**INPUT RECORDS:**
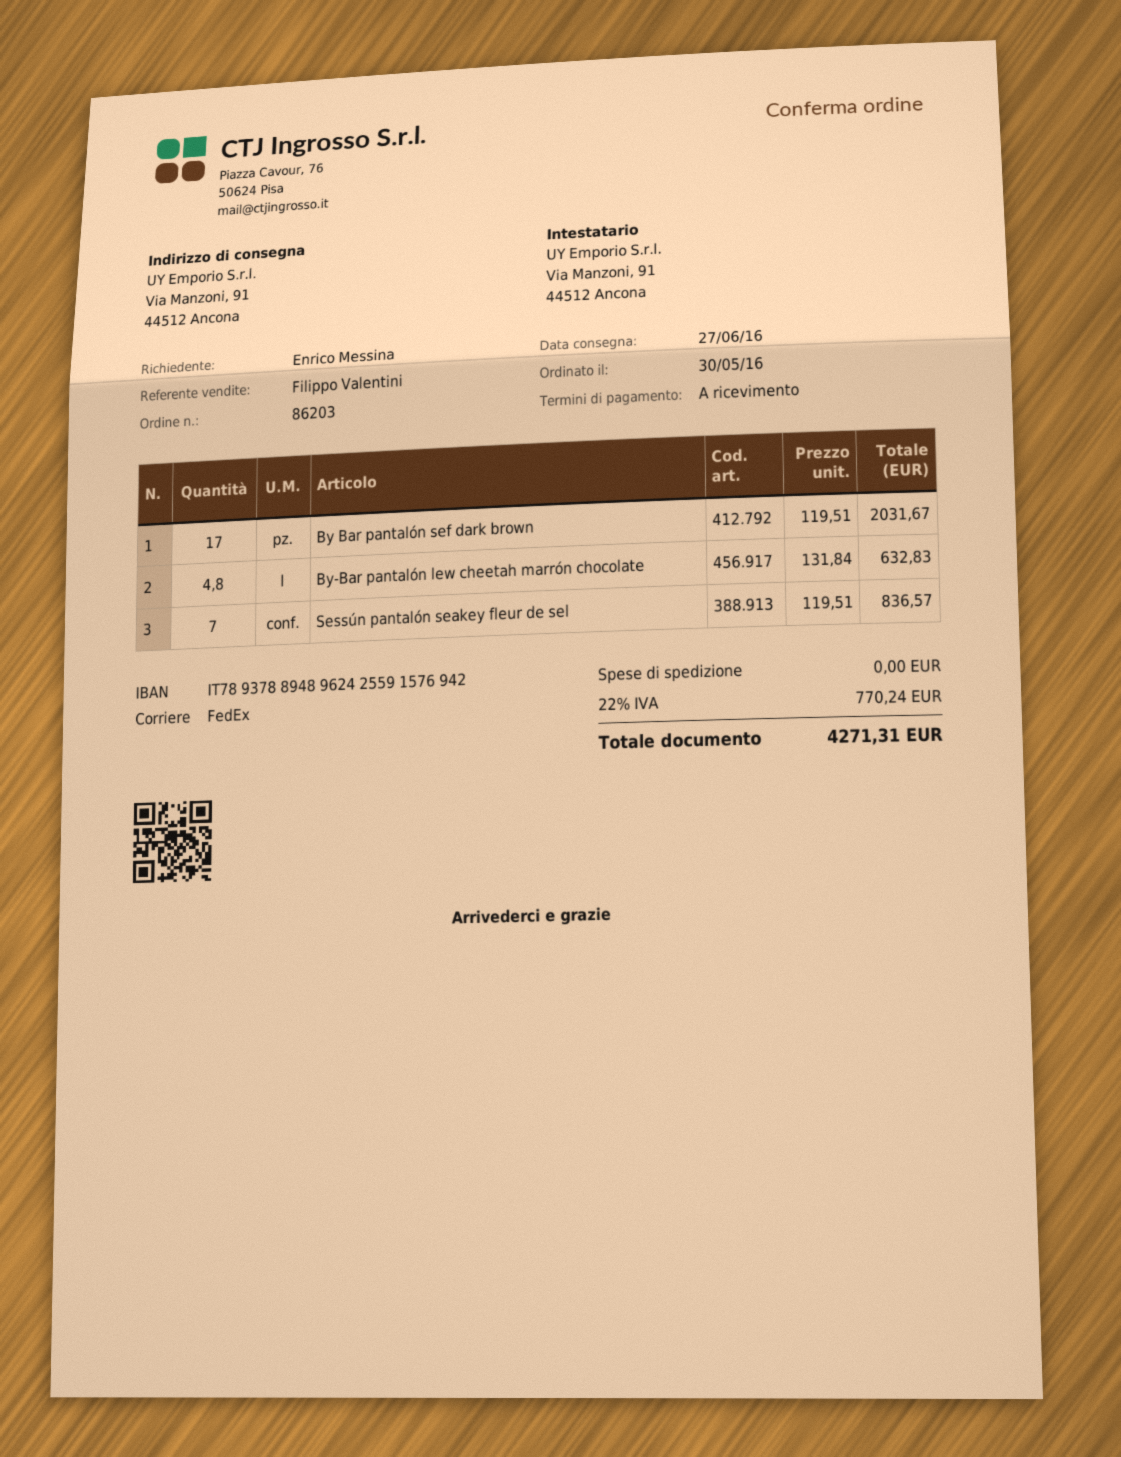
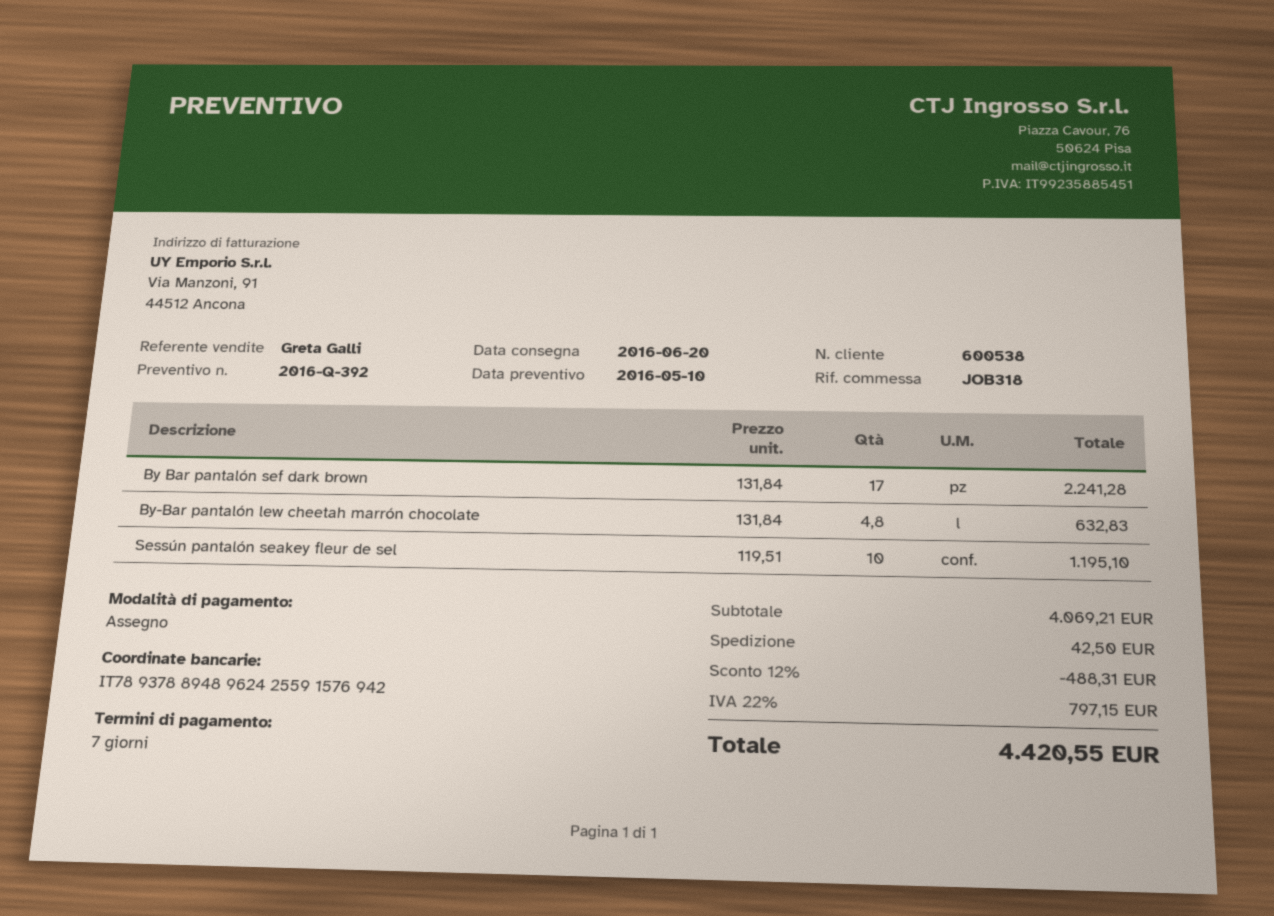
delivery date: 2016-06-27 -> 2016-06-20
payment terms: on receipt -> 7 days
sales rep: Filippo Valentini -> Greta Galli
By Bar pantalón sef dark brown: 17 x 119.51 = 2031.67 -> 17 x 131.84 = 2241.28
Sessún pantalón seakey fleur de sel: 7 x 119.51 = 836.57 -> 10 x 119.51 = 1195.10
discount: none -> 12% = 488.31
shipping: 0.00 -> 42.50
tax: 22% = 770.24 -> 22% = 797.15
total: 4271.31 -> 4420.55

**WHAT YOU HAVE TO DO:**
The data needs to be reproduced exactly, please, apart from its pictures.

**TASK RESPONSE:**
delivery date: 2016-06-27 -> 2016-06-20
payment terms: on receipt -> 7 days
sales rep: Filippo Valentini -> Greta Galli
By Bar pantalón sef dark brown: 17 x 119.51 = 2031.67 -> 17 x 131.84 = 2241.28
Sessún pantalón seakey fleur de sel: 7 x 119.51 = 836.57 -> 10 x 119.51 = 1195.10
discount: none -> 12% = 488.31
shipping: 0.00 -> 42.50
tax: 22% = 770.24 -> 22% = 797.15
total: 4271.31 -> 4420.55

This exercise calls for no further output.